La pharmacométrie se définit comme la science de la pharmacologie clinique quantitative. La pharmacologie étudie l'interaction entre notre organisme et le médicament, ce terme désignant « toute substance ou composition [...] exerçant une action pharmacologique, immunologique ou métabolique » (article L. 5111-1 du Code de la santé publique). Cette interaction bidirectionnelle recouvre la pharmacocinétique (PK), ce que notre organisme fait subir au médicament, et la pharmacodynamie (PD), ce que le médicament fait subir à notre organisme.

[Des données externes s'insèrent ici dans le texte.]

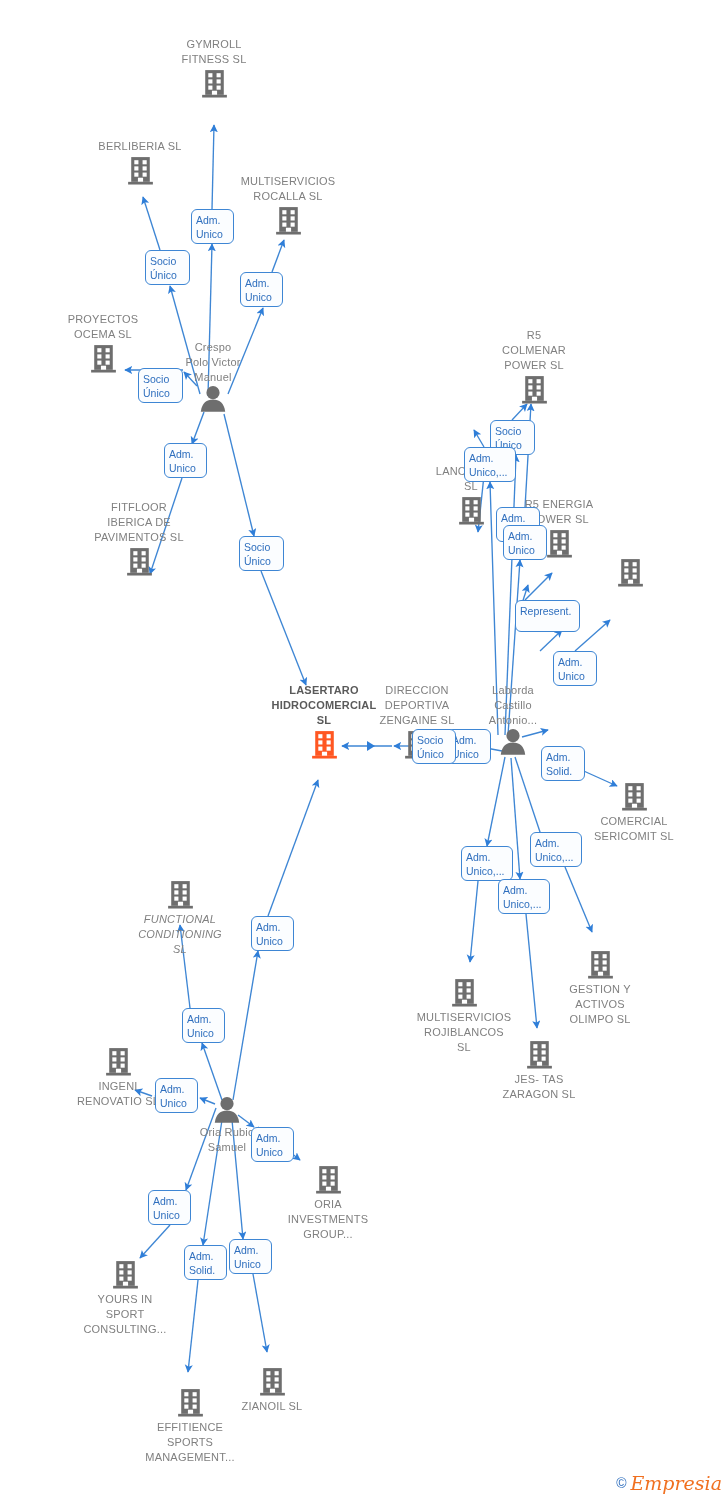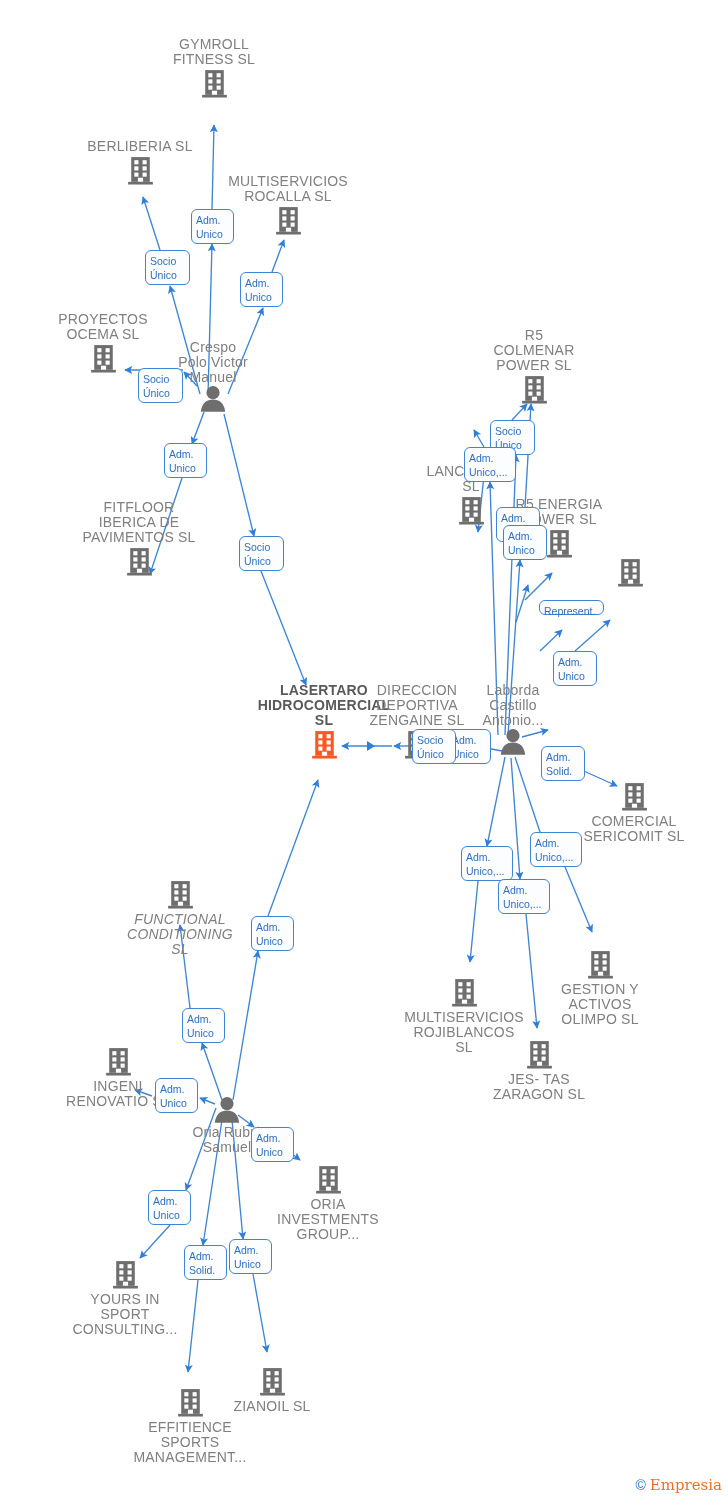"GYMROLL" .node .label { font-size: 14px -> 11px }
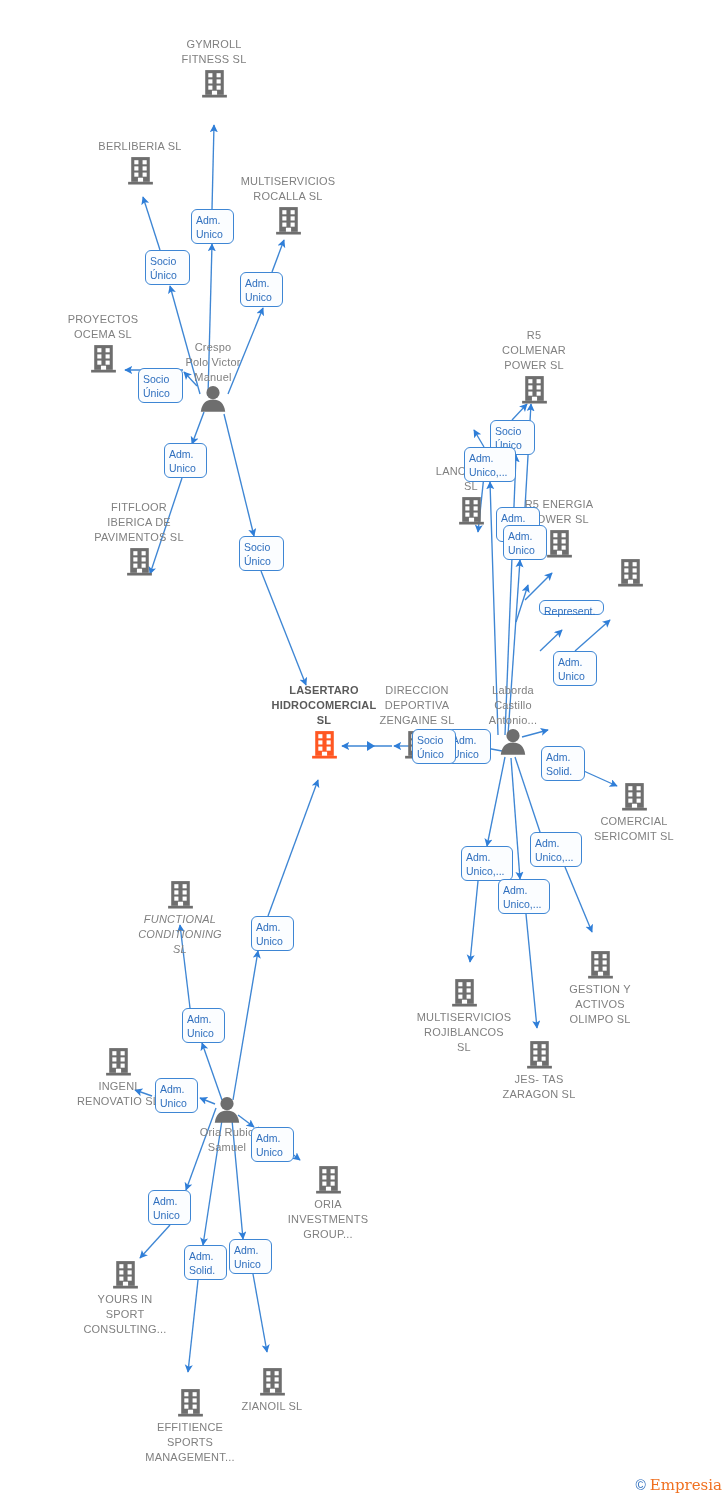"Represent." div.chip { height: 15px -> 32px; left: 539px -> 515px }
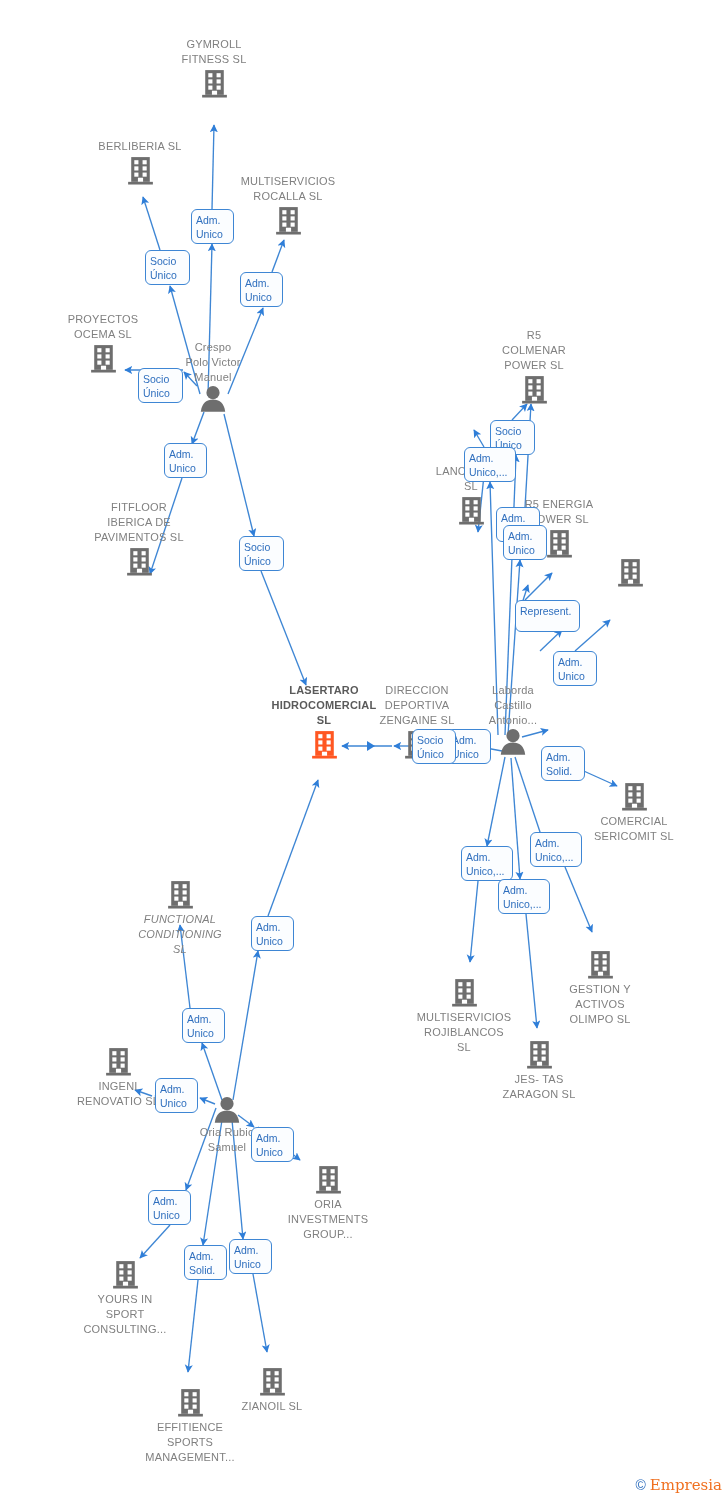"Empresia" .wm .e { font-size: 15px -> 19px; font-style: none -> italic }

La PK est principalement étudiée au travers de l'évolution de la concentration en fonction du temps, souvent résumée par des paramètres comme l'aire sous la courbe (AUC), mesurant l'exposition totale, et de la demi-vie, définie comme le temps requis pour diminuer de moitié la quantité de médicament dans le système.
L'activité PD est, quant à elle, plus diverse dans sa nature. Les marqueurs de cette activité dépendent de la réponse considérée, biologique ou clinique, continue ou discrète. L'étude conjointe de la PK et de la PD d'un médicament permet de définir la marge thérapeutique comprise entre les doses ou les concentrations minimale et maximale requises pour observer un niveau de réponse respectivement efficace et toxique.
Les marqueurs PK/PD sont recueillis au cours du développement du médicament chez des volontaires sains en phase I, puis chez des patients en phase II, avec respectivement un accent sur la toxicité puis l'efficacité. Dès la phase II, et jusqu'en routine clinique, la variabilité présente entre les sujets (dite inter-sujet ou interindividuelle) est quantifiée et explorée afin de pouvoir en définir les sources et évaluer la nécessité d'une personnalisation du traitement à travers la dose et/ou la posologie.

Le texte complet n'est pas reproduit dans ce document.